Boom times are back in the ethanol business.
Major producers of the corn-based fuel are reporting record returns for the fourth quarter thanks to dramatically lower corn prices, increasing demand for motor fuel and strong ethanol exports.
It's a complete reversal from 2012, when drought sent corn prices higher than $8 per bushel, leaving many of the nation's 210 ethanol plants unprofitable and forcing some to close and others to be sold.
Green Plains Renewable Energy, the nation's fourth-largest ethanol producer with two plants in Minnesota and 10 elsewhere, recently reported that the last quarter of 2013 was its best ever — and the current quarter may be better.
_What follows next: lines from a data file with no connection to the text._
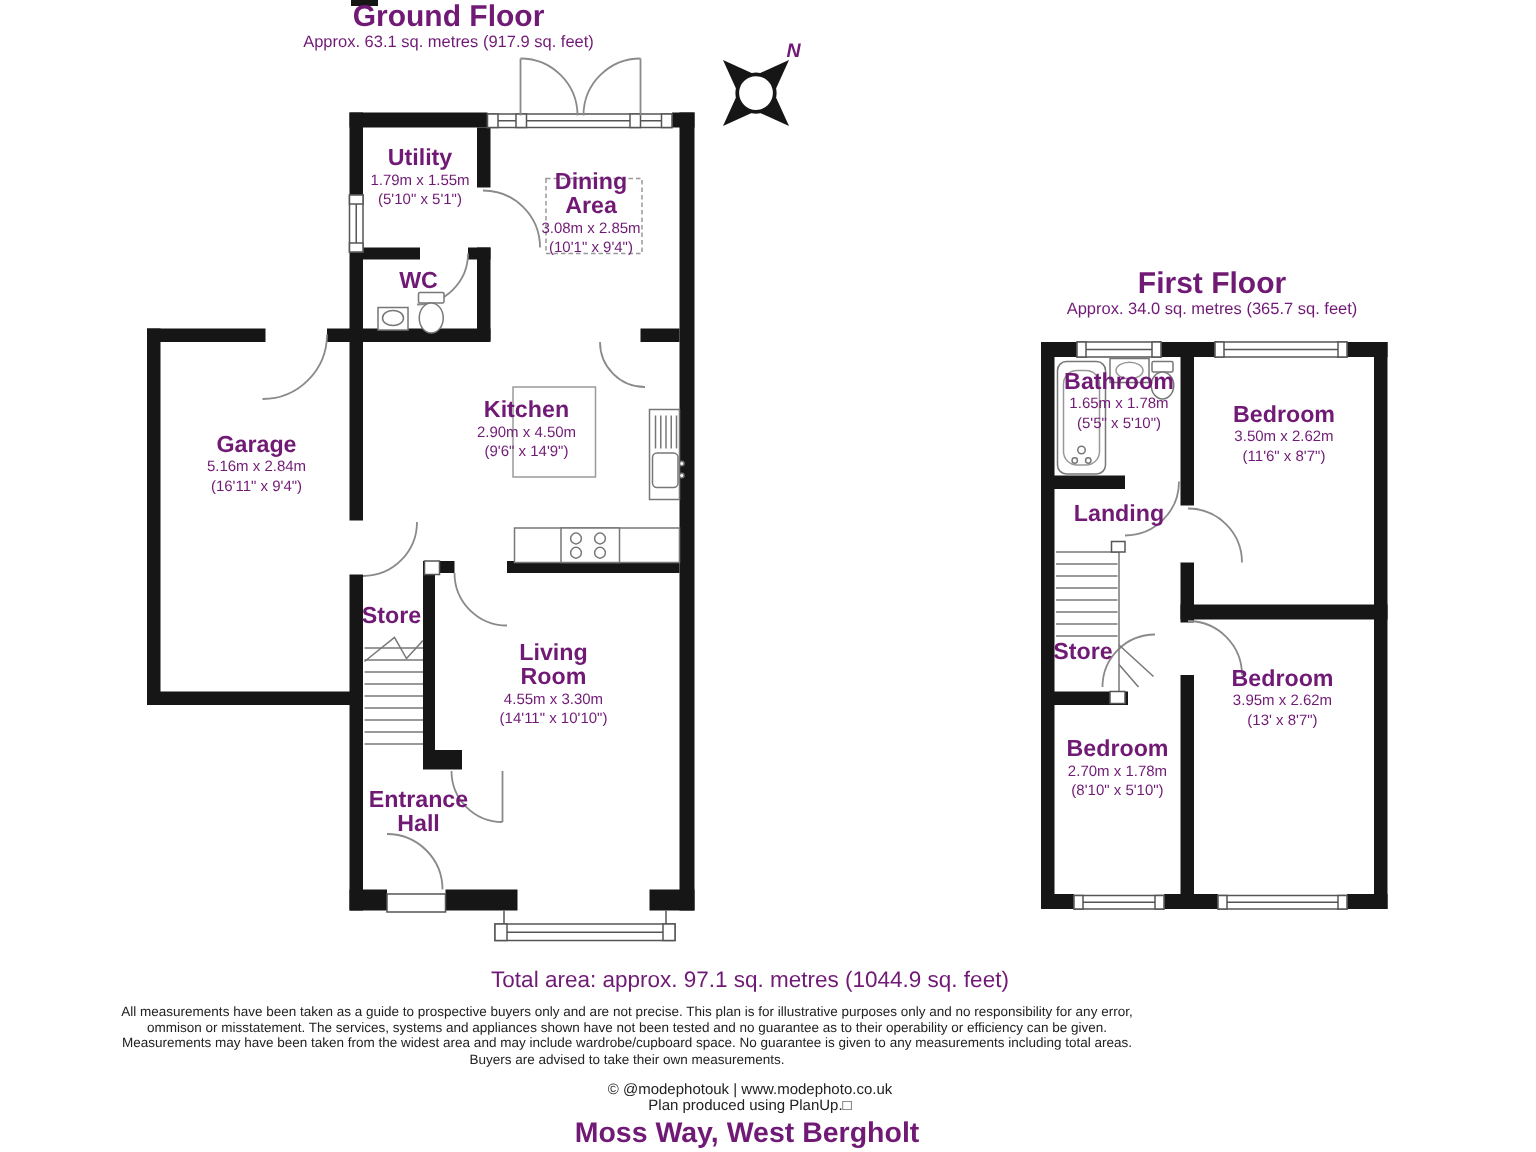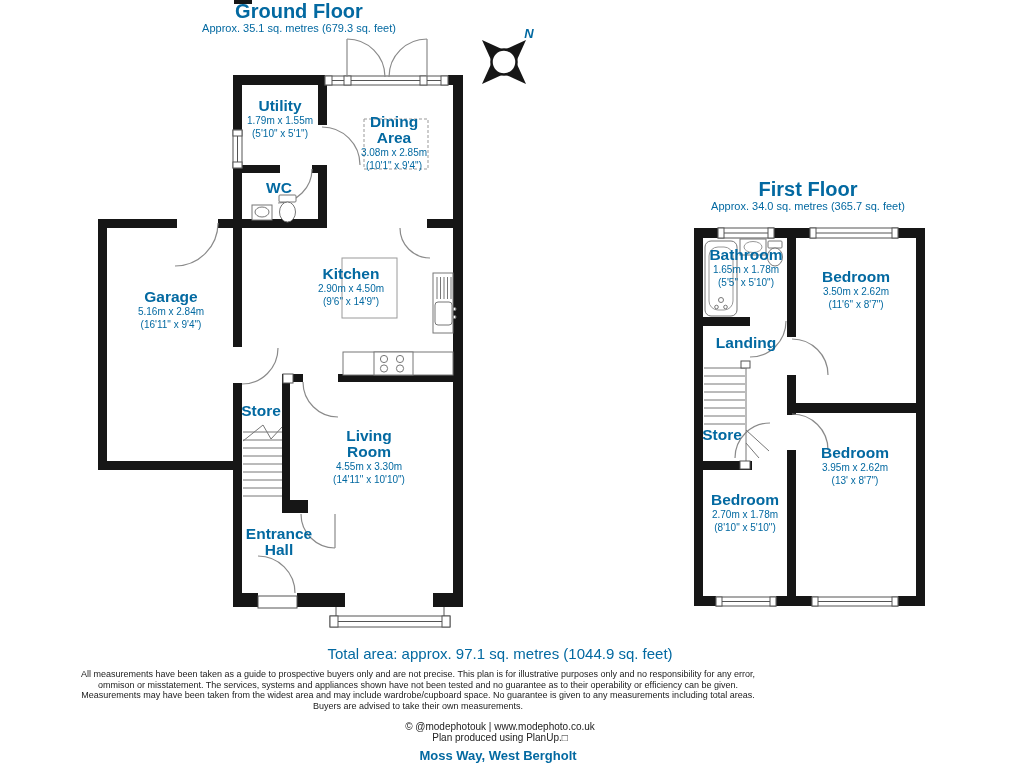"Ground Floor" .lbl { color: #0369a1 -> #701a75 }
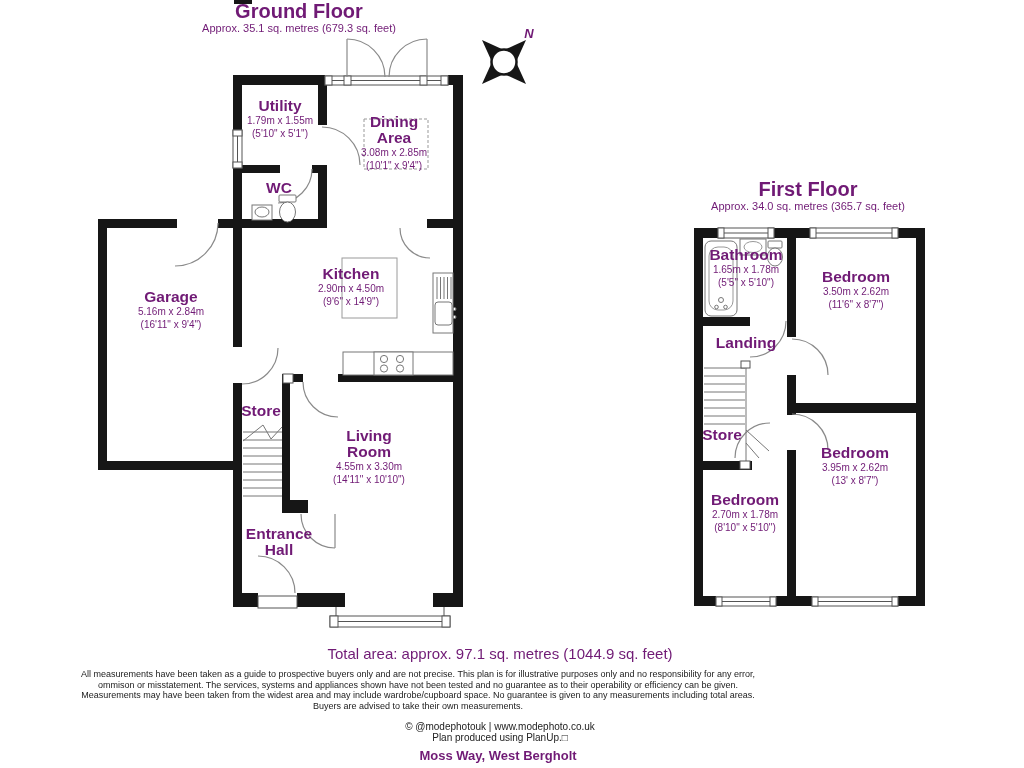"Approx. 35.1 sq. metres (679.3" span.floor-sub { text: 35.1 sq. metres (679.3 -> 63.1 sq. metres (917.9 }
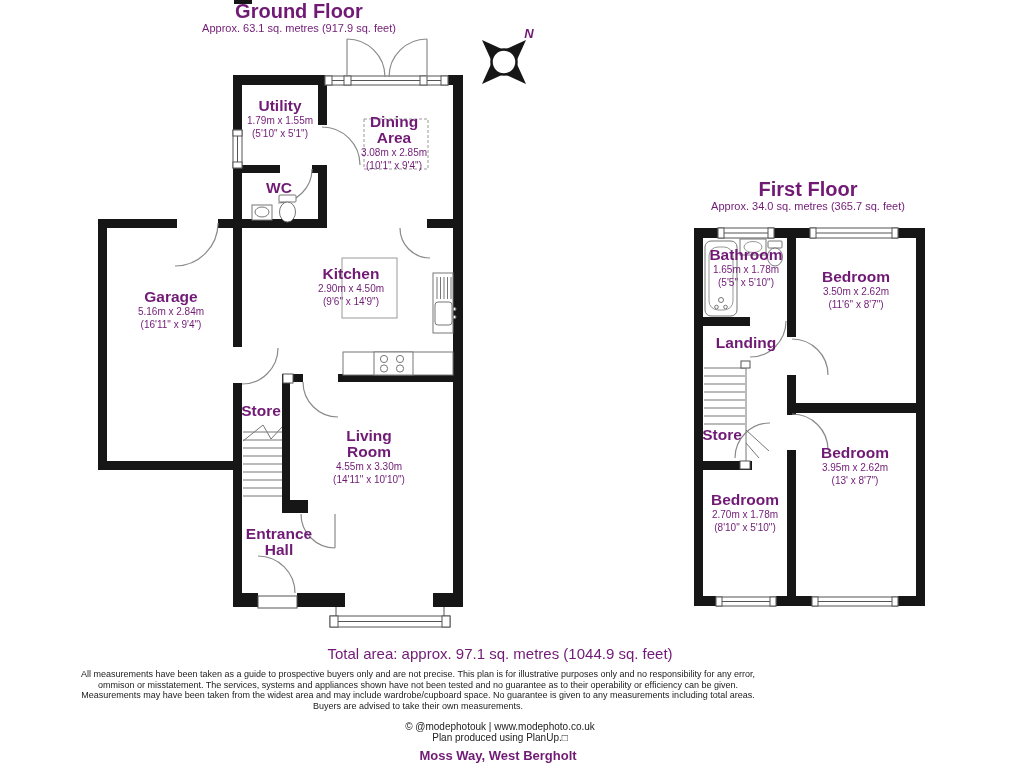"Moss Way, West Bergholt" .address { font-size: 13px -> 19px }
Valero, the nation's third-largest ethanol producer and owner of Minnesota's largest ethanol plant and nine more in other states, also reported record ethanol operating income in the fourth quarter.
"We had a good corn crop, and more ethanol usage and for the strong producers that survived … the windfall profits have followed," said Jason Ward, Minneapolis-based analyst for Northstar Commodity Investment Co., an advisory service.
Biofuel Benchmarking, an analytics service that tracks more than 40 U.S. ethanol plants, reported that producers had average net income of 46 cents per gallon in the fourth quarter — the most profitable since the industry's banner year of 2006 when some plants' profits hit $1 per gallon.
"This reiterates that the industry is going to sustain itself," said Paula Emberland, who manages Biofuel Benchmarking for Christianson & Associates of Willmar, Minn.
It's also a pleasant aftershock to an industry battered by the 2012 drought that sent corn prices soaring and helped ignite a still-unfinished fight with the federal government, the oil industry and other interests over scaling back the U.S. ethanol blending mandate.